The boy named Lewis bought at Fort Smith may have
been the first. From that purchase forward, Sophia added
to the number of slaves that worked her plantation
until slavery was abolished. She is said to have worked
her slaves hard. In view of this, it is remarkable that no
record remains of runaway slaves or insubordination on
her place. She was a capable manager and a commanding
figure, and her slaves may well have admired her
as well as feared her. She owned at one time perhaps
more than thirty Negroes.
Sophia's life was made interesting, moreover, by
the presence of neighbors. Although by her own statement
Old Warren was the nearest inhabited place at the
time of her coming to Preston Bend, Judge James G.

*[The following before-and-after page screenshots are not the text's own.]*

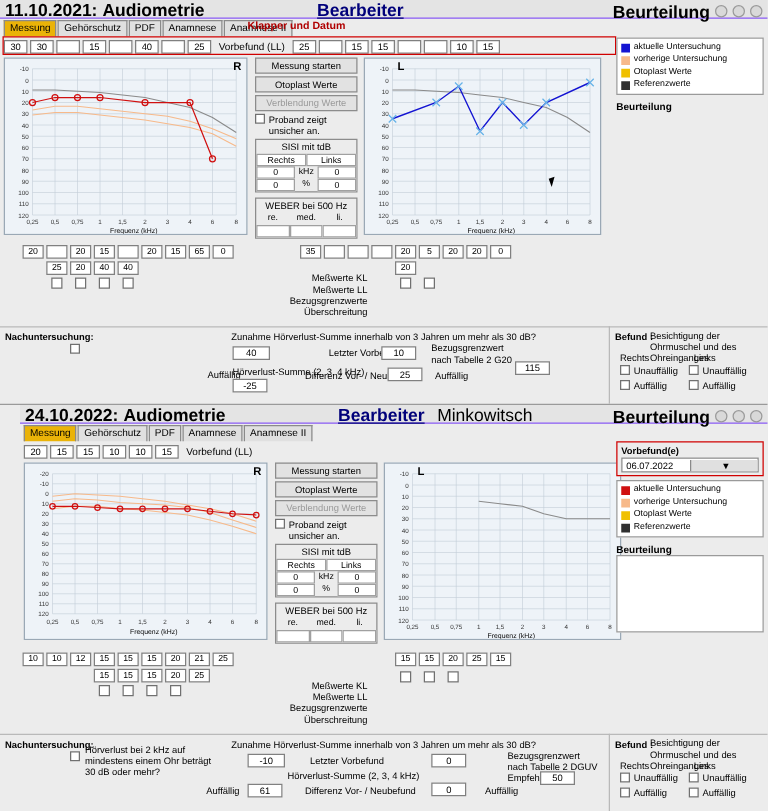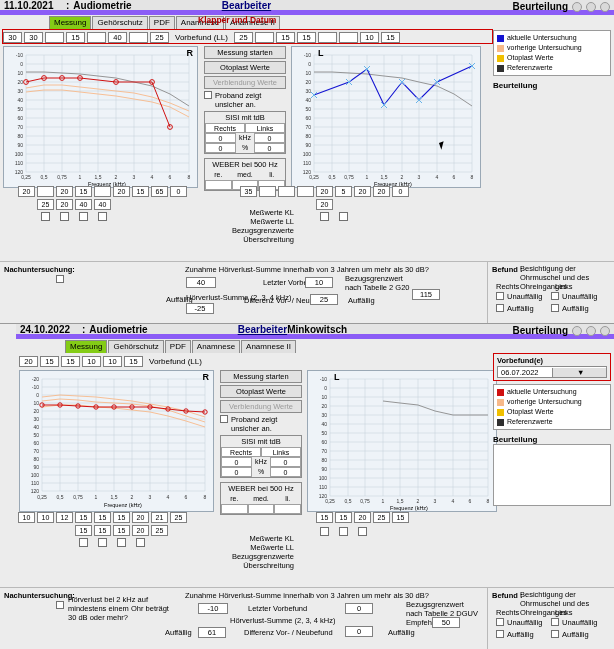--- a/index.html
+++ b/index.html
@@ -10,40 +10,40 @@
     font-family: "Liberation Sans", sans-serif;
     font-size: 8px;
     color: #000;
     overflow: hidden;
   }
   .panel { position: relative; width: 614px; height: 324px; background: #ececec; border-bottom: 1px solid #9a9a9a; }
   .panel.second { height: 325px; border-bottom: none; padding-left: 16px; }
 
   
   .titlebar {
-    height: 15px; background: #e4e4e4; border-bottom: 5px solid #8b5cf6;
-    display: flex; align-items: center; font-size: 10px; font-weight: bold;
+    height: 15px; background: #e4e4e4; border-bottom: 1px solid #8b5cf6;
+    display: flex; font-size: 14px; font-weight: bold;
     padding: 0 4px; position: relative;
   }
   .titlebar .date { min-width: 62px; }
   .titlebar .sep { margin-right: 4px; }
   .titlebar .mod { margin-right: 90px; }
   .tb-link { color: #00007a; text-decoration: underline; font-weight: bold; }
-  .tb-name { font-weight: bold; margin-left: 0; }
+  .tb-name { font-weight: normal; margin-left: 10px; }
   .tb-right { position: absolute; right: 4px; top: 1px; display: flex; align-items: center; gap: 4px; }
   .tb-right .lbl { font-weight: bold; }
   .circ { width: 10px; height: 10px; border-radius: 50%; background: #d9d9d9; border: 1px solid #9a9a9a; }
 
   
   .tabrow { display: flex; align-items: flex-end; height: 13px; padding-left: 3px; margin-top: 1px; position: relative; }
   .tab {
     border: 1px solid #8a8a8a; border-bottom: none; background: #e0e0e0;
     padding: 1px 4px 1px 4px; font-size: 8px; margin-right: 1px; line-height: 10px;
   }
-  .tab.active { background: #84cc16; font-weight: normal; margin-left: 46px; }
+  .tab.active { background: #eab308; font-weight: normal; }
   .klapper {
     position: absolute; left: 198px; top: -1px; color: #b00000; font-weight: bold; font-size: 8.5px;
   }
 
   
   .vrow { display: flex; align-items: center; height: 14px; margin-top: 1px; padding-left: 3px; gap: 2px; }
   .vbox { width: 19px; height: 11px; border: 1px solid #808080; background: #fff; text-align: center; font-size: 7.5px; line-height: 10px; }
   .vlabel { font-size: 8px; margin: 16px 4px; }
   .redbox { position: absolute; border: 1px solid #d00000; pointer-events: none; }
 
@@ -76,21 +76,21 @@
   .sw { width: 7px; height: 7px; flex: none; }
   .beurt-title { font-weight: bold; margin-top: 5px; font-size: 8px; }
   .beurt-area { border: 1px solid #9a9a9a; background: #fff; height: 86px; padding: 2px 3px; font-size: 7.5px; line-height: 10px; }
   .vorbefund-sel { border: 1px solid #d00000; padding: 2px 3px; background: #ececec; }
   .sel-title { font-weight: bold; font-size: 7.5px; }
   .sel-ctl { display: flex; align-items: center; border: 1px solid #8a8a8a; background: #fff; height: 12px; margin-top: 1px; }
   .sel-ctl span { flex: 1; padding-left: 3px; font-size: 7.5px; }
   .sel-arrow { width: 12px; text-align: center; border-left: 1px solid #8a8a8a; background: #e0e0e0; font-size: 6px; }
 
   
-  .grids { position: relative; padding-left: 3px; margin-top: 8px; }
+  .grids { position: relative; padding-left: 3px; margin-top: 18px; }
   .grow { display: flex; gap: 2px; }
   .gbox { width: 17px; height: 11px; border: 1px solid #808080; background: #fff; text-align: center; font-size: 7px; line-height: 10px; }
   .gchk { width: 9px; height: 9px; border: 1px solid #707070; background: #fff; margin: 1px 4px; }
 
   
   .bottom { position: absolute; left: 0; right: 0; bottom: 0; height: 62px; text-decoration: underline; }
   .bl { position: absolute; font-size: 7.5px; }
   .ibox { border: 1px solid #808080; background: #fff; height: 11px; text-align: center; font-size: 7.5px; line-height: 10px; }
   .hr-line { position: absolute; left: 0; right: 0; border-top: 1px solid #b9b9b9; }
   .vdiv { position: absolute; border-left: 1px solid #b9b9b9; }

Thompson bought land from Holland Coffee in 1842
and built his home there soon after. Soldiers from Fort
Washita, built in 1842-3, furnished Sophia with all the
company she could desire.
JAMES G. THOMPSON HOME-This is a rear view of the
house after it had been reconstructed at Pawpaw Hill. Shingles
are a modem addition to prevent rotting of the logs as the result
of sweating due to the use of concrete for "chinking." This is the
oldest existing building in Grayson County. It housed the first
Preston Bend became a popular place for crossing
the Red River; and Coffee's stockade and trading post
being one of the best known places in North Texas,
Sophia saw many travelers. Sophia liked to talk of these
in later years, and many legends have grown up of the
famous men whom she entertained. But she did not
have a good memory for names. Although the list of
guests which she compiled for herself contained the
names of many outstanding historical figures, she was
probably conscious of no intention to deceive. People
whom she actually entertained were other early settlers
such as the Montagues, the Throckmortons, John Neely
Bryan, Col. Jim Bourland, and such military officers
as Marcy, McClelland, Arbuckle, and other army personnel
who from time to time passed through the area.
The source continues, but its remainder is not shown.